Palma, A. S., Liu, Y., Zhang, H., Zhang, Y., McCleary, B. V., Yu, G., Huang, Q., Guidolin, L. S., Ciocchini, A. E., Torosantucci, A., Wang, D., Carvalho, A. L., Fontes, C. M. G. A., Mulloy, B., Childs, R. A., Feizi,T. & Chai, W. (2015). Mol. Cell Proteomics, 14(4), 974-988.

Glucans are polymers of D-glucose with differing linkages in linear or branched sequences. They are constituents of microbial and plant cell-walls and involved in important bio-recognition processes, including immunomodulation, anticancer activities, pathogen virulence, and plant cell-wall biodegradation. Translational possibilities for these activities in medicine and biotechnology are considerable. High-throughput micro-methods are needed to screen proteins for recognition of specific glucan sequences as a lead to structure–function studies and their exploitation.

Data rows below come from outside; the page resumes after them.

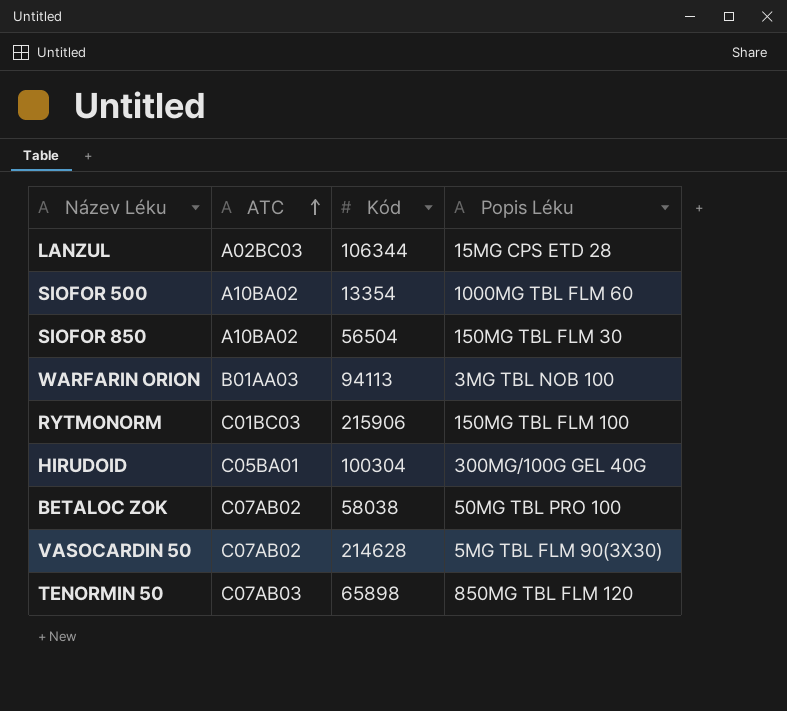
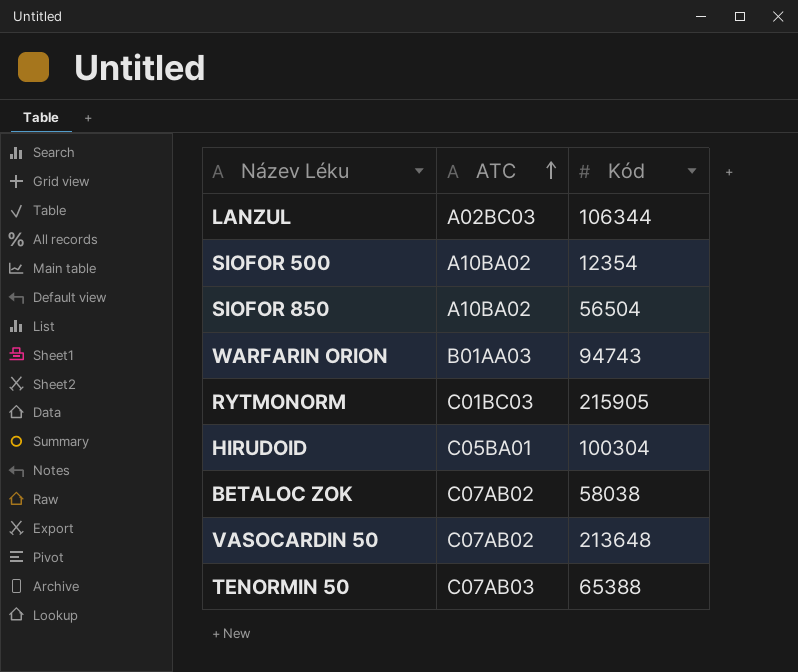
column Popis Léku | position: 4 -> none
SIOFOR 500 | Kód: 13354 -> 12354
WARFARIN ORION | Kód: 94113 -> 94743
RYTMONORM | Kód: 215906 -> 215905
VASOCARDIN 50 | Kód: 214628 -> 213648
TENORMIN 50 | Kód: 65898 -> 65388

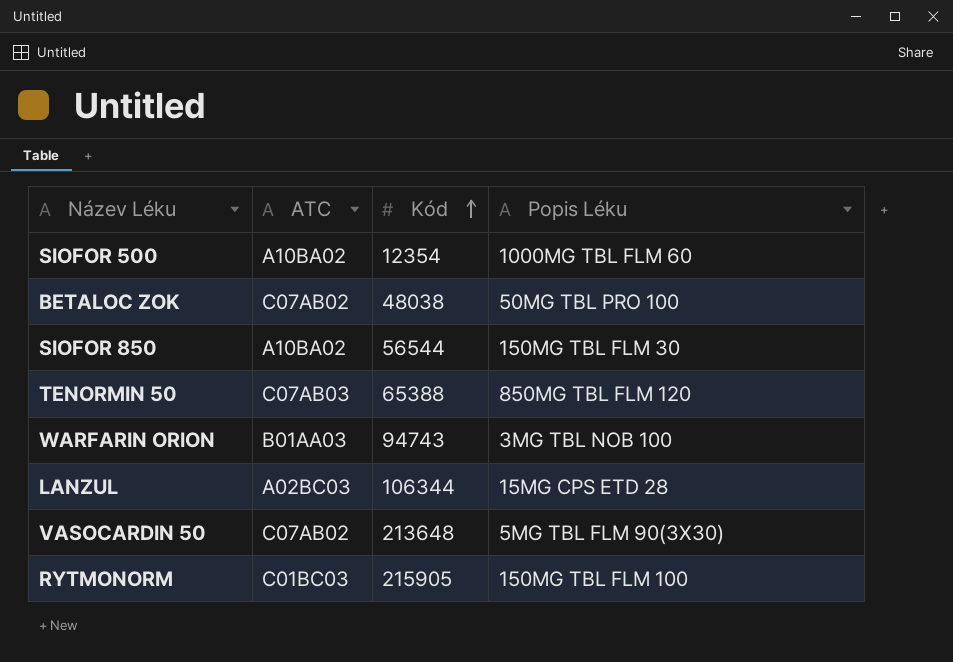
row order: ATC ascending -> Kód ascending
column Popis Léku | position: none -> 4
row HIRUDOID: C05BA01 | 100304 -> none
BETALOC ZOK | Kód: 58038 -> 48038
SIOFOR 850 | Kód: 56504 -> 56544

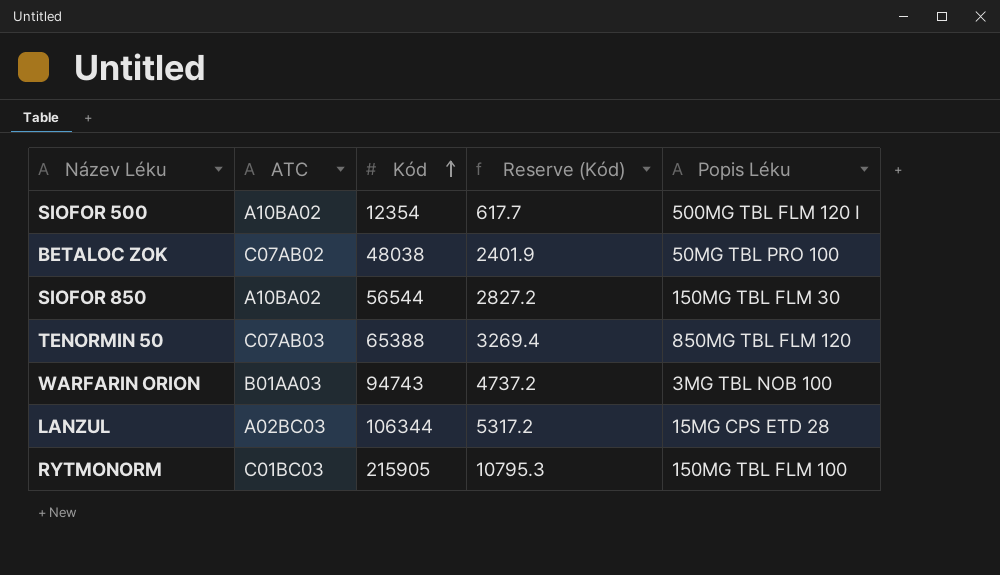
column Reserve (Kód) | formula: none -> [Kód] * 0.05
row VASOCARDIN 50: C07AB02 | 213648 | 5MG TBL FLM 90(3X30) -> none
SIOFOR 500 | Popis Léku: 1000MG TBL FLM 60 -> 500MG TBL FLM 120 I

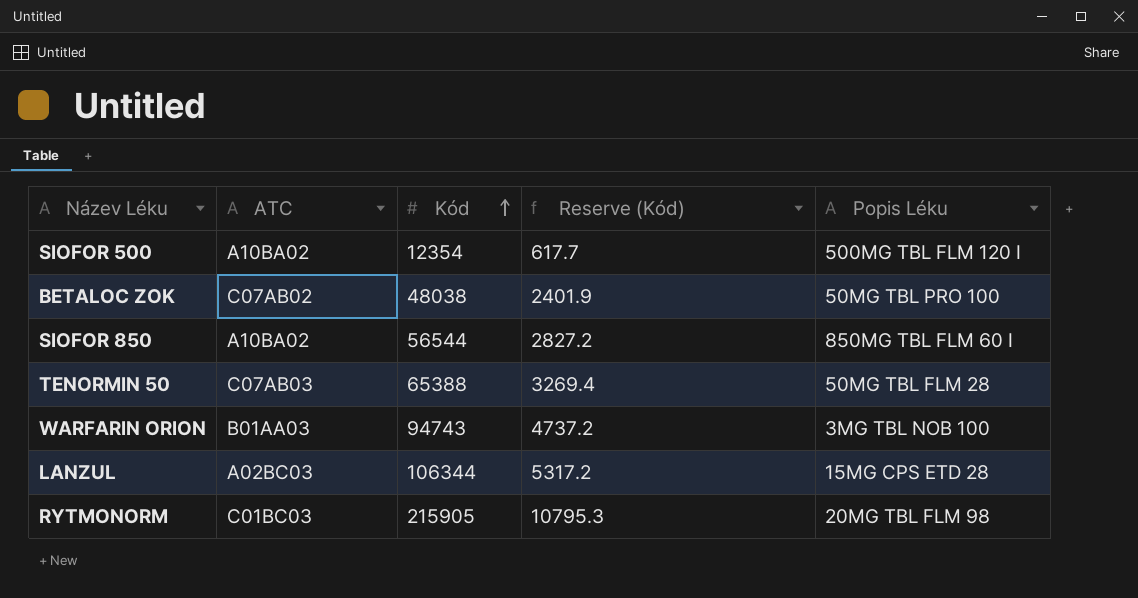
SIOFOR 850 | Popis Léku: 150MG TBL FLM 30 -> 850MG TBL FLM 60 I
TENORMIN 50 | Popis Léku: 850MG TBL FLM 120 -> 50MG TBL FLM 28
RYTMONORM | Popis Léku: 150MG TBL FLM 100 -> 20MG TBL FLM 98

We describe construction of a “glucome” microarray, the first sequence-defined glycome-scale microarray, using a “designer” approach from targeted ligand-bearing glucans in conjunction with a novel high-sensitivity mass spectrometric sequencing method, as a screening tool to assign glucan recognition motifs. The glucome microarray comprises 153 oligosaccharide probes with high purity, representing major sequences in glucans. Negative-ion electrospray tandem mass spectrometry with collision-induced dissociation was used for complete linkage analysis of gluco-oligosaccharides in linear “homo” and “hetero” and branched sequences. The system is validated using antibodies and carbohydrate-binding modules known to target α- or β-glucans in different biological contexts, extending knowledge on their specificities, and applied to reveal new information on glucan recognition by two signaling molecules of the immune system against pathogens: Dectin-1 and DC-SIGN. The sequencing of the glucan oligosaccharides by the MS method and their interrogation on the microarrays provides detailed information on linkage, sequence and chain length requirements of glucan-recognizing proteins, and are a sensitive means of revealing unsuspected sequences in the polysaccharides.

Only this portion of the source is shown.